# [WHAT YOU WILL DO]
Among the entries below, find the line with "06:30: 5510 -> none", then quote it and each following line up to and including the line with "09:45: none -> 6060", and nothing else.

# [RECORDS SHOWN]
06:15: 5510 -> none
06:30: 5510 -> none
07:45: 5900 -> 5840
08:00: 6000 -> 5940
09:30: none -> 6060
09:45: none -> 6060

---

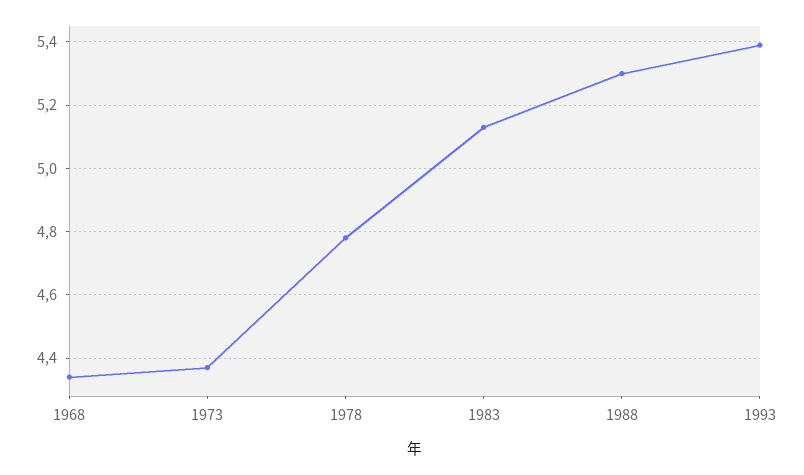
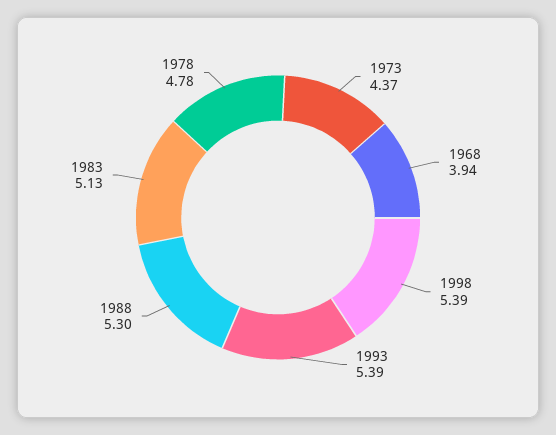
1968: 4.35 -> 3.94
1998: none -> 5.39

# [WRITTEN ANSWER]
06:30: 5510 -> none
07:45: 5900 -> 5840
08:00: 6000 -> 5940
09:30: none -> 6060
09:45: none -> 6060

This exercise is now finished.